» What the exercise asks
Reproduce all of the data below without alteration; exclude every picture.

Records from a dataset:

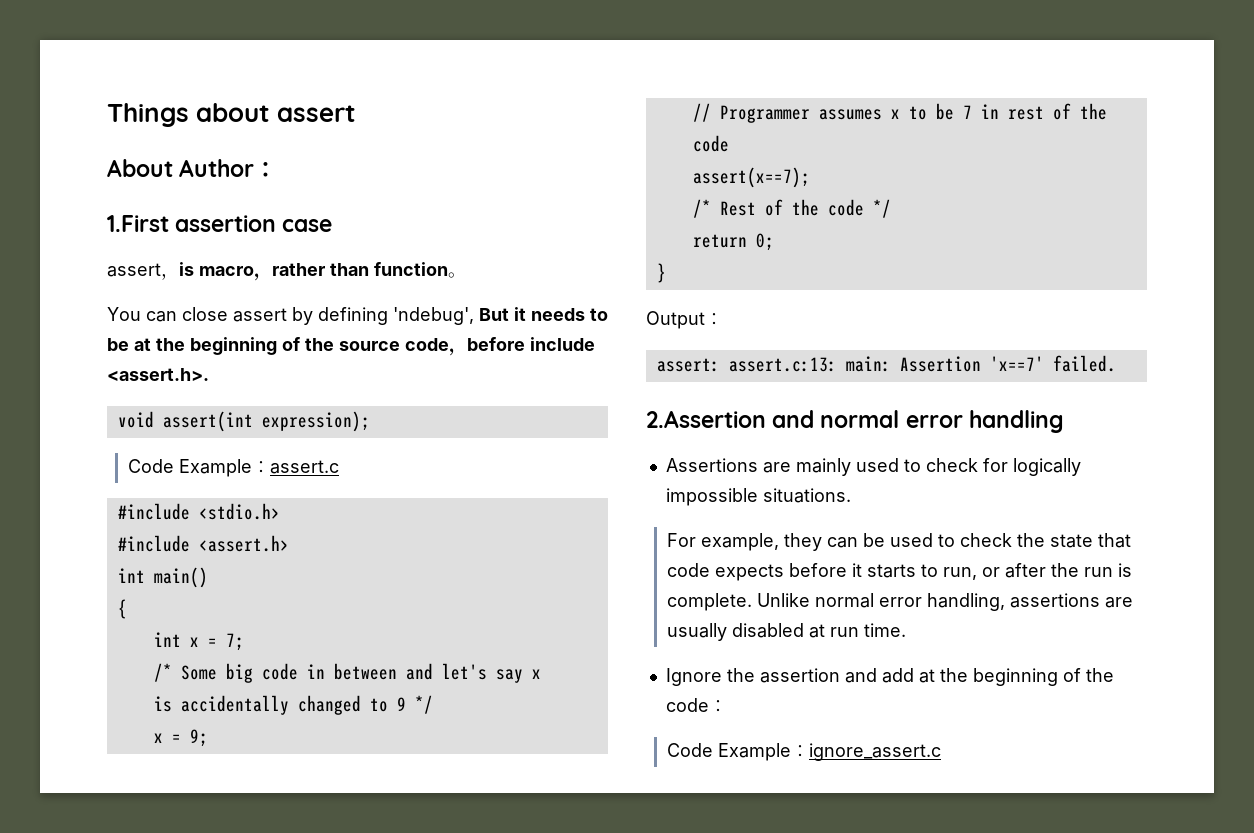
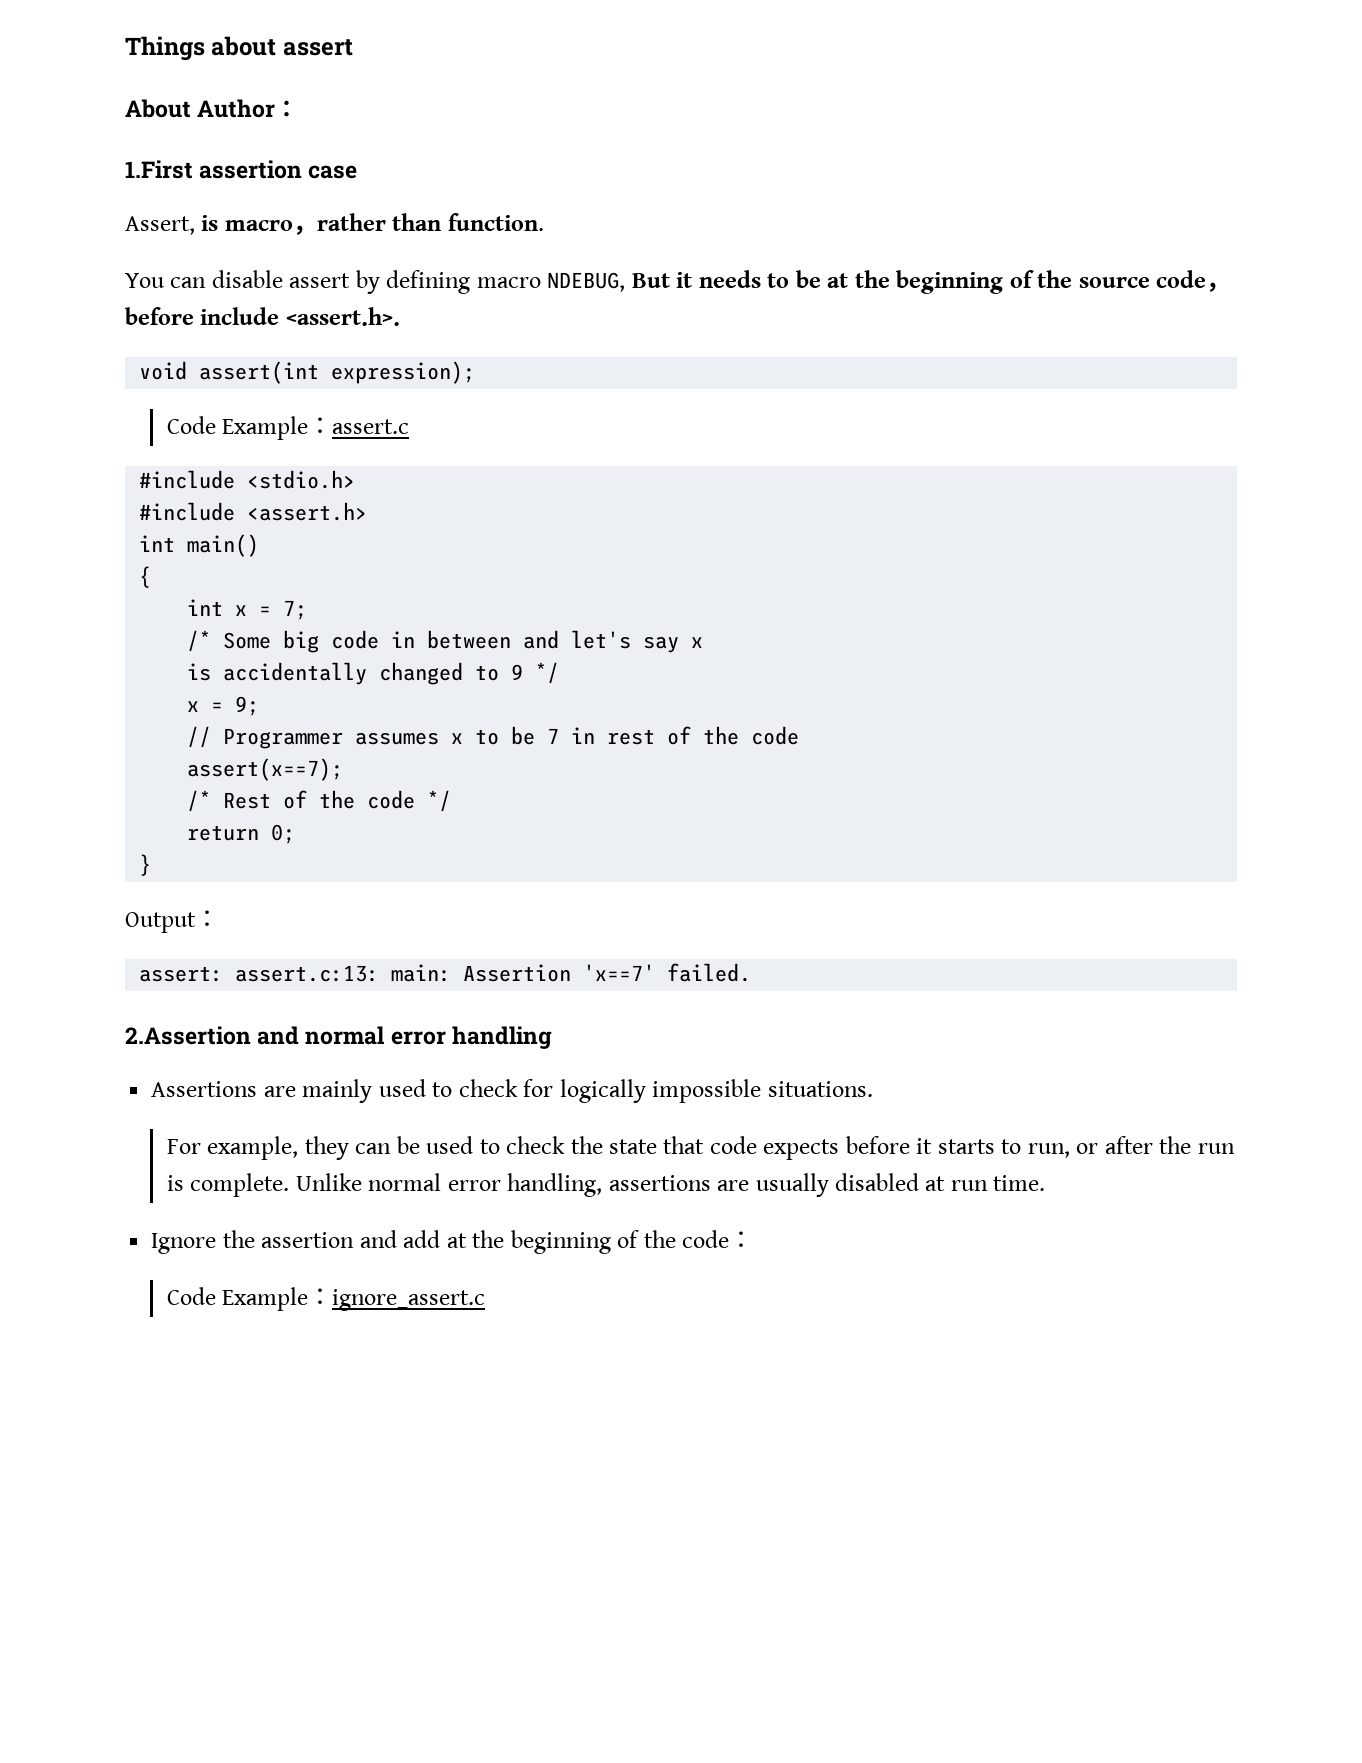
- assert，is macro，rather than function。
+ Assert, is macro，rather than function.
- You can close assert by defining 'ndebug', But it needs to be at the beginning of the source code，before include <assert.h>.
+ You can disable assert by defining macro NDEBUG, But it needs to be at the beginning of the source code，before include <assert.h>.

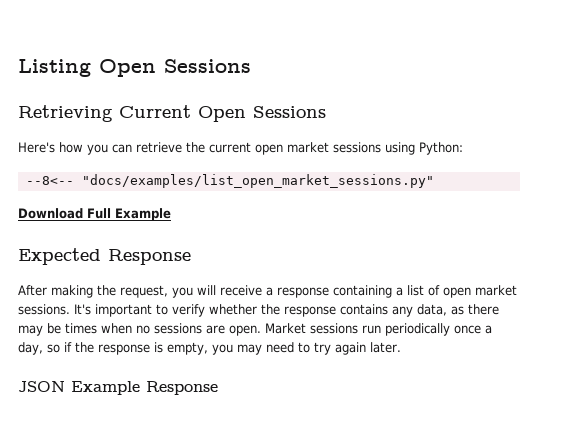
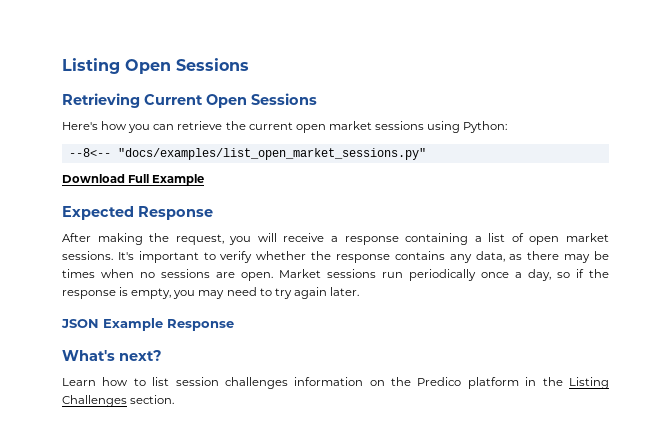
+ What's next?
+ Learn how to list session challenges information on the Predico platform in the Listing Challenges section.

» Completed task
- assert，is macro，rather than function。
+ Assert, is macro，rather than function.
- You can close assert by defining 'ndebug', But it needs to be at the beginning of the source code，before include <assert.h>.
+ You can disable assert by defining macro NDEBUG, But it needs to be at the beginning of the source code，before include <assert.h>.

+ What's next?
+ Learn how to list session challenges information on the Predico platform in the Listing Challenges section.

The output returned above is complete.